It will be good to file a ticket to keep track of this bug.

Chen

On Fri, Feb 19, 2016 at 3:40 PM, Young-Seok Kim <[email protected]> wrote:

> Please let us know how it goes with the change.
>
> Young-Seok
>
> On Fri, Feb 19, 2016 at 3:23 PM, Yiran Wang <[email protected]> wrote:
>
>> Young-Seok,
>>
>> I will just go ahead and change the duplicated keys I have in my original
>> file. That should solve my loading problem. I was describing what's going
>> on in case that is relevant for you to understand why a lot of files still
>> got loaded into the dataset.
>>
>> Thanks!
>> Yiran
>>
>> On Fri, Feb 19, 2016 at 3:19 PM, Young-Seok Kim <[email protected]>
>> wrote:
>>
>>> Yiran,
>>>
>>> Could you show all AQLs involved in the loading with indicating the
>>> problematic file which includes the duplicated primary keys?

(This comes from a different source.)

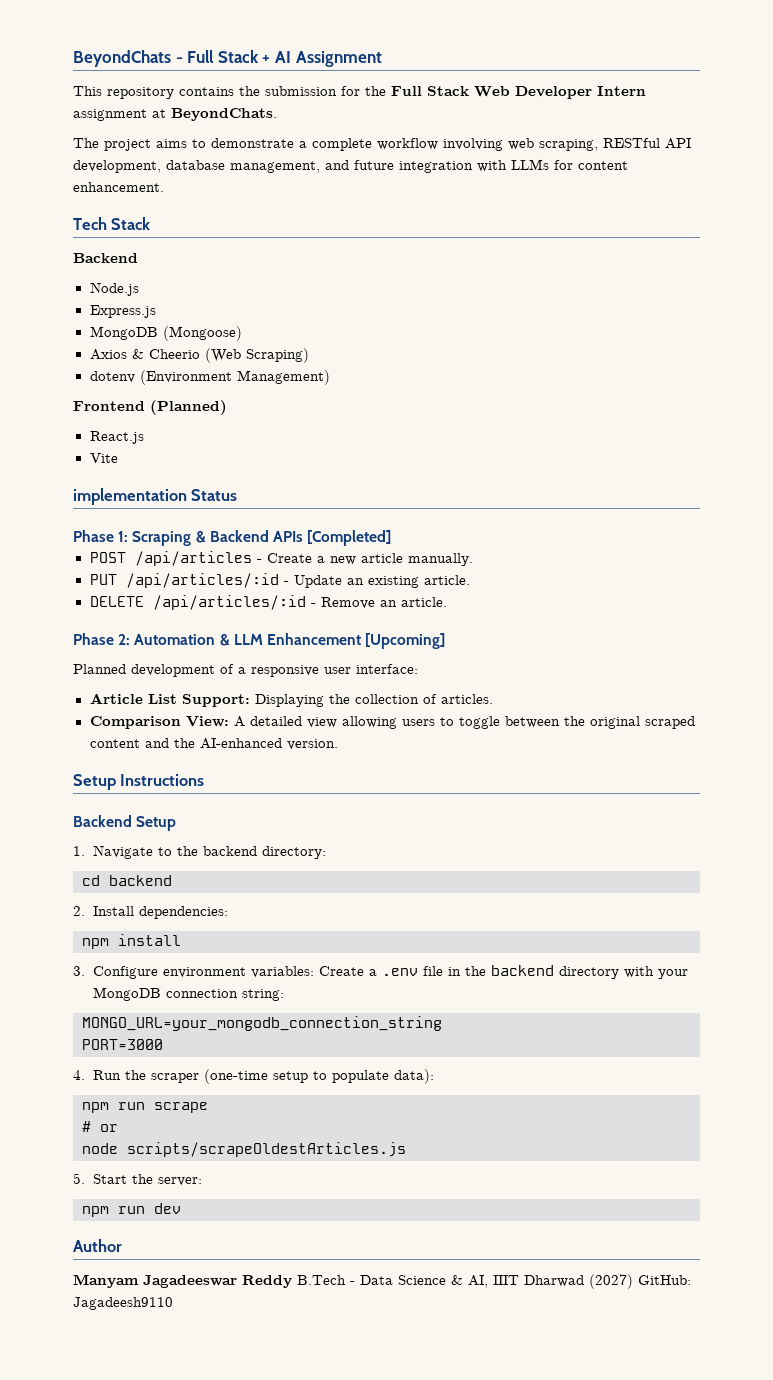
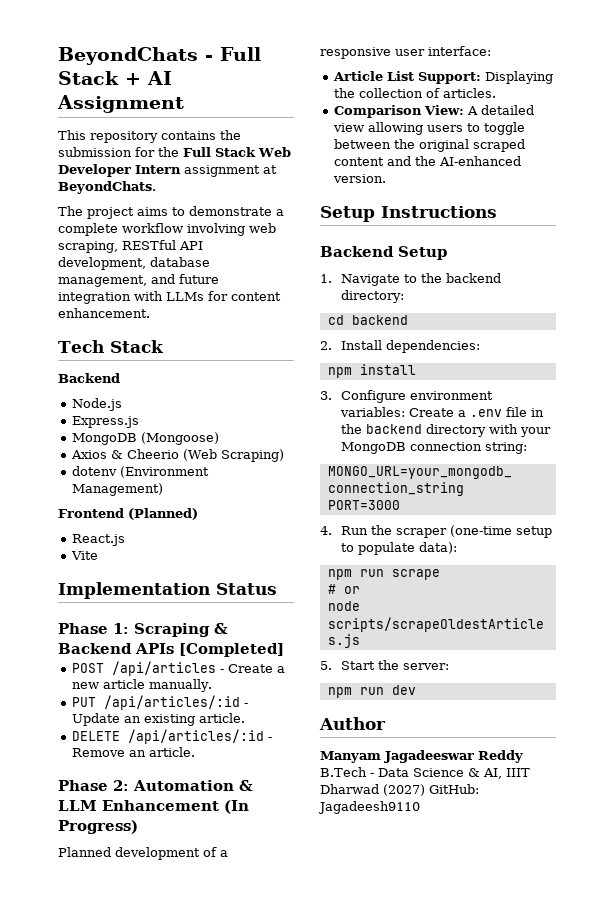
- implementation Status
+ Implementation Status
- Phase 2: Automation & LLM Enhancement [Upcoming]
+ Phase 2: Automation & LLM Enhancement (In Progress)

>>> Then, we may better understand what's going on and may get the solution
>>> hopefully.
>>>
>>> On Fri, Feb 19, 2016 at 2:58 PM, Yiran Wang <[email protected]> wrote:
>>>
>>>> Young-Seok,
>>>>
>>>> Thank you for your feedback. You are right there are some duplicated
>>>> primary keys. It took me some time, but I did locate the file where the
>>>> duplicated primary keys are from.
>>>>
>>>> If the load function loads files in sequence as written in the query,
>>>> the problematic file is located towards the end. Maybe that is why there
>>>> are still many instances got loaded into the dataset before it hit the
>>>> problematic file?
>>>>
>>>> Thanks again,
>>>> Yiran
>>>>
>>>> On Fri, Feb 19, 2016 at 10:53 AM, Young-Seok Kim <[email protected]>
>>>> wrote:
>>>>
>>>>> By quickly looking at the log, there seems to exist duplicated primary
>>>>> keys in the files to be loaded.
>>>>> That seems the first cause of the problem.

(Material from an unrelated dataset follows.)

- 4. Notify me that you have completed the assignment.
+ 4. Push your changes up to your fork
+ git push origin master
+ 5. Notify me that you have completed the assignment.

>>>>> But I'm not sure why the load query continues trying to load data
>>>>> further instead of stop when the duplication was found.
>>>>> This unexpected behavior seems to have introduced the "Cannot load an
>>>>> index that is not empty" exception.
>>>>>
>>>>> The following shows the snippet of the exceptions appeared in the log
>>>>> file attached.
>>>>>
>>>>> ---------------------------------------
>>>>> SEVERE: Setting uncaught exception handler
>>>>> edu.uci.ics.hyracks.api.lifecycle.LifeCycleComponentManager@46844c3d
>>>>> edu.uci.ics.hyracks.api.exceptions.HyracksDataException:
>>>>> edu.uci.ics.hyracks.api.exceptions.HyracksDataException:
>>>>> edu.uci.ics.hyracks.storage.am.common.exceptions.TreeIndexDuplicateKeyException:
>>>>> Input stream given to BTree bulk load has duplicates.
>>>>> Caused by: edu.uci.ics.hyracks.api.exceptions.HyracksDataException:
>>>>> edu.uci.ics.hyracks.storage.am.common.exceptions.TreeIndexDuplicateKeyException:
>>>>> Input stream given to BTree bulk load has duplicates.
>>>>> Caused by:
>>>>> edu.uci.ics.hyracks.storage.am.common.exceptions.TreeIndexDuplicateKeyException:
>>>>> Input stream given to BTree bulk load has duplicates.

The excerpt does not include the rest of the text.